Excerpts from a dataset:
BEGIN

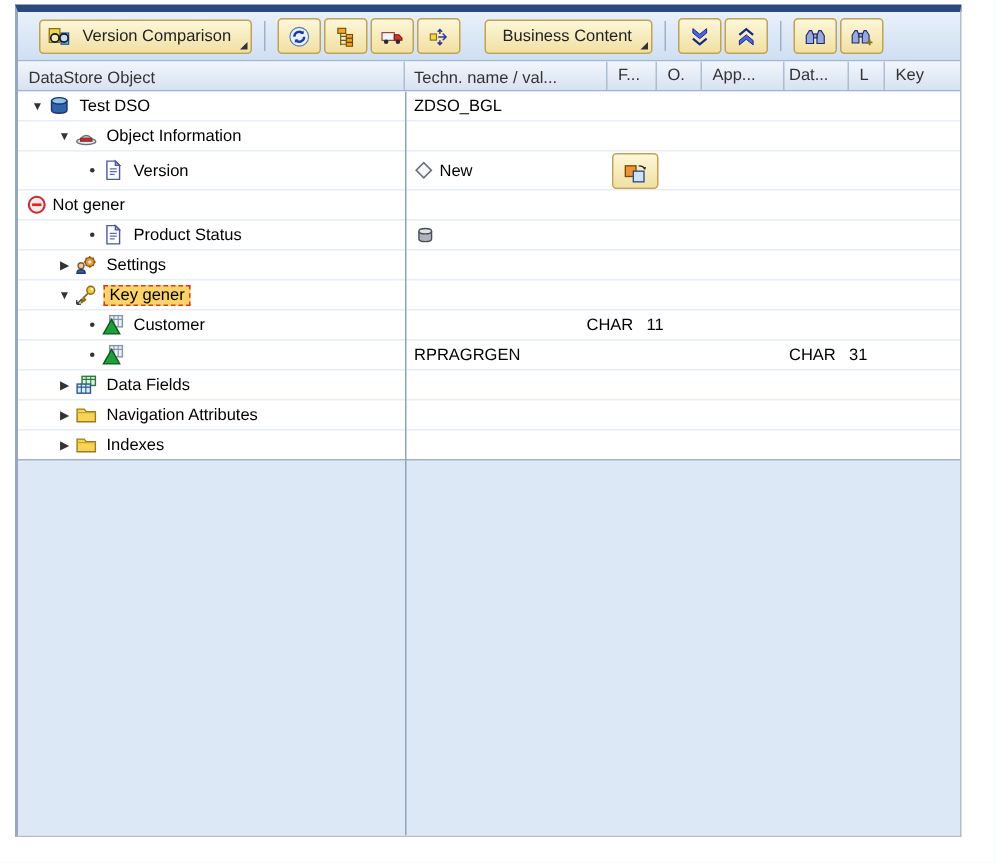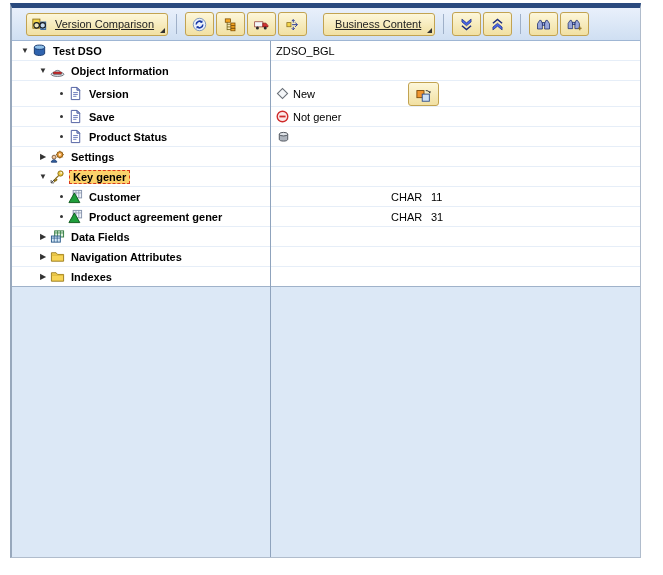--- a/index.html
+++ b/index.html
@@ -20,21 +20,21 @@
     height: 24px; display: inline-flex; align-items: center; gap: 4px;
     background: linear-gradient(#fdf7da, #f1e0a2); border: 1px solid #c2a351;
     border-radius: 3px; padding: 0 5px; font-size: 11px; color: #222;
     position: relative; cursor: default;
   }
   .tbtn.iconbtn { width: 29px; justify-content: center; padding: 0; }
   .tbtn + .tbtn { margin-left: 2px; }
   .dd-tri { position: absolute; right: 2px; bottom: 2px; width: 0; height: 0;
     border-left: 5px solid transparent; border-bottom: 5px solid #333; }
   .tsep { width: 1px; height: 20px; background: #9fb0c8; margin: 0 8px; flex: 0 0 1px; }
-  .tbtn .lblpad { padding-right: 8px; text-decoration: underline; }
+  .tbtn .lblpad { padding-right: 8px; }
   
   .hdr { height: 20px; flex: 0 0 20px; display: flex;
     background: linear-gradient(#f2f6fc, #d7e2f1); border-bottom: 1px solid #9fb6d4;
     font-size: 11px; color: #333; overflow: hidden; }
   .hcell { border-right: 1px solid #aebdd3; padding: 3px 0 0 7px; white-space: nowrap; overflow: hidden; }
   
   .body { flex: 1; position: relative; background: #dce8f6; display: flex; flex-direction: column; overflow: hidden; }
   .rows { background: #fff; }
   .col-divider { position: absolute; left: 258px; top: 0; bottom: 0; width: 1px; background: #8fa3bd; z-index: 5; }
   .row { height: 20px; display: flex; align-items: center; font-size: 11px; color: #000;
@@ -52,21 +52,21 @@
   .ind0 { width: 6px; flex: 0 0 6px; }
   .ind1 { width: 24px; flex: 0 0 24px; }
   .ind2 { width: 42px; flex: 0 0 42px; }
   .toggle { width: 14px; flex: 0 0 14px; text-align: center; font-size: 8px; color: #333; cursor: default; }
   .bullet { width: 14px; flex: 0 0 14px; display: flex; justify-content: center; }
   .bullet i { width: 3px; height: 3px; border-radius: 50%; background: #333; }
   .ticon { width: 16px; height: 15px; flex: 0 0 16px; display: inline-flex; margin-right: 3px; }
   .ticon svg { width: 15px; height: 15px; }
   .vicon { width: 13px; height: 13px; display: inline-flex; }
   .vicon svg { width: 13px; height: 13px; }
-  .nlabel { padding: 0 2px; font-weight: bold; }
+  .nlabel { padding: 0 2px; }
   .nlabel.sel { background: #fbd36b; border: 1px dashed #d93a1e; padding: 0 3px; }
   .filler { flex: 1; background: #dce8f6; }
   .switch-btn {
     position: absolute; left: 396px; top: 1px; width: 31px; height: 24px;
     background: linear-gradient(#fdf7da, #f1e0a2); border: 1px solid #c2a351;
     border-radius: 3px; display: flex; align-items: center; justify-content: center; z-index: 6;
   }
 </style>
 </head>
 <body>
@@ -164,20 +164,30 @@
         <svg viewBox="0 0 20 18">
             <path d="M1.5 14.5v-7l2.6-4h1.8l1.6 4v7z" fill="#9aa8dc" stroke="#1a2a6a"></path>
             <path d="M16.5 14.5v-7l-2.6-4h-1.8l-1.6 4v7z" fill="#9aa8dc" stroke="#1a2a6a"></path>
             <rect x="7.5" y="6" width="3" height="3.2" fill="#9aa8dc" stroke="#1a2a6a"></rect>
             <path d="M14.5 14h5M17 11.5v5" stroke="#8a6d1a" stroke-width="1.6"></path>
           </svg>
       </span>
     </div>
   </div>
 
+  <div class="hdr">
+    <div class="hcell c1">DataStore Object</div>
+    <div class="hcell c2">Techn. name / val...</div>
+    <div class="hcell c3">F...</div>
+    <div class="hcell c4">O.</div>
+    <div class="hcell c5">App...</div>
+    <div class="hcell c6">Dat...</div>
+    <div class="hcell c7">L</div>
+    <div class="hcell c8" style="border-right:none">Key</div>
+  </div>
 
   <div class="body">
     <div class="col-divider"></div>
     <div class="rows">
 
       <div class="row">
         <div class="c1">
             <span class="ind0"></span>
           <span class="toggle">▼</span>
           <span class="ticon">
@@ -254,34 +264,20 @@
                 <rect x="3" y="4" width="8" height="8" fill="#f0952e" stroke="#7a4a08"></rect>
                 <rect x="9" y="8" width="8" height="8" fill="#cfe2f6" stroke="#2a4a8a"></rect>
                 <path d="M13 4a4.5 3.5 0 0 1 4.5 2.3" fill="none" stroke="#222"></path>
                 <path d="M17.8 7.2l.8-2.4-2.5.5z" fill="#222"></path>
               </svg>
           </span>
         </div>
       </div>
 
       <div class="row">
-        <div class="c1">
-            <span class="ind2"></span>
-          <span class="bullet">
-              <i></i>
-            </span>
-          <span class="ticon">
-            <svg viewBox="0 0 16 16">
-                <path d="M3.5 1.5h6l3 3v10h-9z" fill="#fff" stroke="#4a5a9e"></path>
-                <path d="M9.5 1.5v3h3z" fill="#b9c6e8" stroke="#4a5a9e"></path>
-                <path d="M5.5 7h5M5.5 9h5M5.5 11h3.5" stroke="#5b6cb4" stroke-width="0.9"></path>
-              </svg>
-          </span>
-          <span class="nlabel">Save</span>
-        </div>
         <div class="c2">
           <span class="vicon">
             <svg viewBox="0 0 13 13">
                 <circle cx="6.5" cy="6.5" r="5.3" fill="#fbe9e9" stroke="#cf2b2b" stroke-width="1.4"></circle>
                 <rect x="3.4" y="5.6" width="6.2" height="1.8" fill="#cf2b2b"></rect>
               </svg>
           </span>
           <span>Not gener</span>
         </div>
         <div class="c3"></div>
@@ -399,22 +395,22 @@
           <span class="bullet">
               <i></i>
             </span>
           <span class="ticon">
             <svg viewBox="0 0 16 16">
                 <rect x="5.5" y="1.5" width="9" height="8" fill="#eef2f8" stroke="#8593ab"></rect>
                 <path d="M5.5 4.2h9M8.5 1.5v8M11.5 1.5v8" stroke="#8593ab" stroke-width="0.8"></path>
                 <path d="M1 14.5L6.8 4.2l5.8 10.3z" fill="#1f9e3c" stroke="#0c5a1c"></path>
               </svg>
           </span>
-          <span class="nlabel">Product agreement gener</span>
-        </div>
+        </div>
+        <div class="c2">RPRAGRGEN</div>
         <div class="c3"></div>
           <div class="c4"></div>
           <div class="c5"></div>
         <div class="c6">CHAR</div>
         <div class="c7">31</div>
         <div class="c8"></div>
       </div>
 
       <div class="row">
         <div class="c1">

END

The required output is each record above, reproduced exactly, without its pictures.

## Solved exercise
--- a/index.html
+++ b/index.html
@@ -20,21 +20,21 @@
     height: 24px; display: inline-flex; align-items: center; gap: 4px;
     background: linear-gradient(#fdf7da, #f1e0a2); border: 1px solid #c2a351;
     border-radius: 3px; padding: 0 5px; font-size: 11px; color: #222;
     position: relative; cursor: default;
   }
   .tbtn.iconbtn { width: 29px; justify-content: center; padding: 0; }
   .tbtn + .tbtn { margin-left: 2px; }
   .dd-tri { position: absolute; right: 2px; bottom: 2px; width: 0; height: 0;
     border-left: 5px solid transparent; border-bottom: 5px solid #333; }
   .tsep { width: 1px; height: 20px; background: #9fb0c8; margin: 0 8px; flex: 0 0 1px; }
-  .tbtn .lblpad { padding-right: 8px; text-decoration: underline; }
+  .tbtn .lblpad { padding-right: 8px; }
   
   .hdr { height: 20px; flex: 0 0 20px; display: flex;
     background: linear-gradient(#f2f6fc, #d7e2f1); border-bottom: 1px solid #9fb6d4;
     font-size: 11px; color: #333; overflow: hidden; }
   .hcell { border-right: 1px solid #aebdd3; padding: 3px 0 0 7px; white-space: nowrap; overflow: hidden; }
   
   .body { flex: 1; position: relative; background: #dce8f6; display: flex; flex-direction: column; overflow: hidden; }
   .rows { background: #fff; }
   .col-divider { position: absolute; left: 258px; top: 0; bottom: 0; width: 1px; background: #8fa3bd; z-index: 5; }
   .row { height: 20px; display: flex; align-items: center; font-size: 11px; color: #000;
@@ -52,21 +52,21 @@
   .ind0 { width: 6px; flex: 0 0 6px; }
   .ind1 { width: 24px; flex: 0 0 24px; }
   .ind2 { width: 42px; flex: 0 0 42px; }
   .toggle { width: 14px; flex: 0 0 14px; text-align: center; font-size: 8px; color: #333; cursor: default; }
   .bullet { width: 14px; flex: 0 0 14px; display: flex; justify-content: center; }
   .bullet i { width: 3px; height: 3px; border-radius: 50%; background: #333; }
   .ticon { width: 16px; height: 15px; flex: 0 0 16px; display: inline-flex; margin-right: 3px; }
   .ticon svg { width: 15px; height: 15px; }
   .vicon { width: 13px; height: 13px; display: inline-flex; }
   .vicon svg { width: 13px; height: 13px; }
-  .nlabel { padding: 0 2px; font-weight: bold; }
+  .nlabel { padding: 0 2px; }
   .nlabel.sel { background: #fbd36b; border: 1px dashed #d93a1e; padding: 0 3px; }
   .filler { flex: 1; background: #dce8f6; }
   .switch-btn {
     position: absolute; left: 396px; top: 1px; width: 31px; height: 24px;
     background: linear-gradient(#fdf7da, #f1e0a2); border: 1px solid #c2a351;
     border-radius: 3px; display: flex; align-items: center; justify-content: center; z-index: 6;
   }
 </style>
 </head>
 <body>
@@ -164,20 +164,30 @@
         <svg viewBox="0 0 20 18">
             <path d="M1.5 14.5v-7l2.6-4h1.8l1.6 4v7z" fill="#9aa8dc" stroke="#1a2a6a"></path>
             <path d="M16.5 14.5v-7l-2.6-4h-1.8l-1.6 4v7z" fill="#9aa8dc" stroke="#1a2a6a"></path>
             <rect x="7.5" y="6" width="3" height="3.2" fill="#9aa8dc" stroke="#1a2a6a"></rect>
             <path d="M14.5 14h5M17 11.5v5" stroke="#8a6d1a" stroke-width="1.6"></path>
           </svg>
       </span>
     </div>
   </div>
 
+  <div class="hdr">
+    <div class="hcell c1">DataStore Object</div>
+    <div class="hcell c2">Techn. name / val...</div>
+    <div class="hcell c3">F...</div>
+    <div class="hcell c4">O.</div>
+    <div class="hcell c5">App...</div>
+    <div class="hcell c6">Dat...</div>
+    <div class="hcell c7">L</div>
+    <div class="hcell c8" style="border-right:none">Key</div>
+  </div>
 
   <div class="body">
     <div class="col-divider"></div>
     <div class="rows">
 
       <div class="row">
         <div class="c1">
             <span class="ind0"></span>
           <span class="toggle">▼</span>
           <span class="ticon">
@@ -254,34 +264,20 @@
                 <rect x="3" y="4" width="8" height="8" fill="#f0952e" stroke="#7a4a08"></rect>
                 <rect x="9" y="8" width="8" height="8" fill="#cfe2f6" stroke="#2a4a8a"></rect>
                 <path d="M13 4a4.5 3.5 0 0 1 4.5 2.3" fill="none" stroke="#222"></path>
                 <path d="M17.8 7.2l.8-2.4-2.5.5z" fill="#222"></path>
               </svg>
           </span>
         </div>
       </div>
 
       <div class="row">
-        <div class="c1">
-            <span class="ind2"></span>
-          <span class="bullet">
-              <i></i>
-            </span>
-          <span class="ticon">
-            <svg viewBox="0 0 16 16">
-                <path d="M3.5 1.5h6l3 3v10h-9z" fill="#fff" stroke="#4a5a9e"></path>
-                <path d="M9.5 1.5v3h3z" fill="#b9c6e8" stroke="#4a5a9e"></path>
-                <path d="M5.5 7h5M5.5 9h5M5.5 11h3.5" stroke="#5b6cb4" stroke-width="0.9"></path>
-              </svg>
-          </span>
-          <span class="nlabel">Save</span>
-        </div>
         <div class="c2">
           <span class="vicon">
             <svg viewBox="0 0 13 13">
                 <circle cx="6.5" cy="6.5" r="5.3" fill="#fbe9e9" stroke="#cf2b2b" stroke-width="1.4"></circle>
                 <rect x="3.4" y="5.6" width="6.2" height="1.8" fill="#cf2b2b"></rect>
               </svg>
           </span>
           <span>Not gener</span>
         </div>
         <div class="c3"></div>
@@ -399,22 +395,22 @@
           <span class="bullet">
               <i></i>
             </span>
           <span class="ticon">
             <svg viewBox="0 0 16 16">
                 <rect x="5.5" y="1.5" width="9" height="8" fill="#eef2f8" stroke="#8593ab"></rect>
                 <path d="M5.5 4.2h9M8.5 1.5v8M11.5 1.5v8" stroke="#8593ab" stroke-width="0.8"></path>
                 <path d="M1 14.5L6.8 4.2l5.8 10.3z" fill="#1f9e3c" stroke="#0c5a1c"></path>
               </svg>
           </span>
-          <span class="nlabel">Product agreement gener</span>
-        </div>
+        </div>
+        <div class="c2">RPRAGRGEN</div>
         <div class="c3"></div>
           <div class="c4"></div>
           <div class="c5"></div>
         <div class="c6">CHAR</div>
         <div class="c7">31</div>
         <div class="c8"></div>
       </div>
 
       <div class="row">
         <div class="c1">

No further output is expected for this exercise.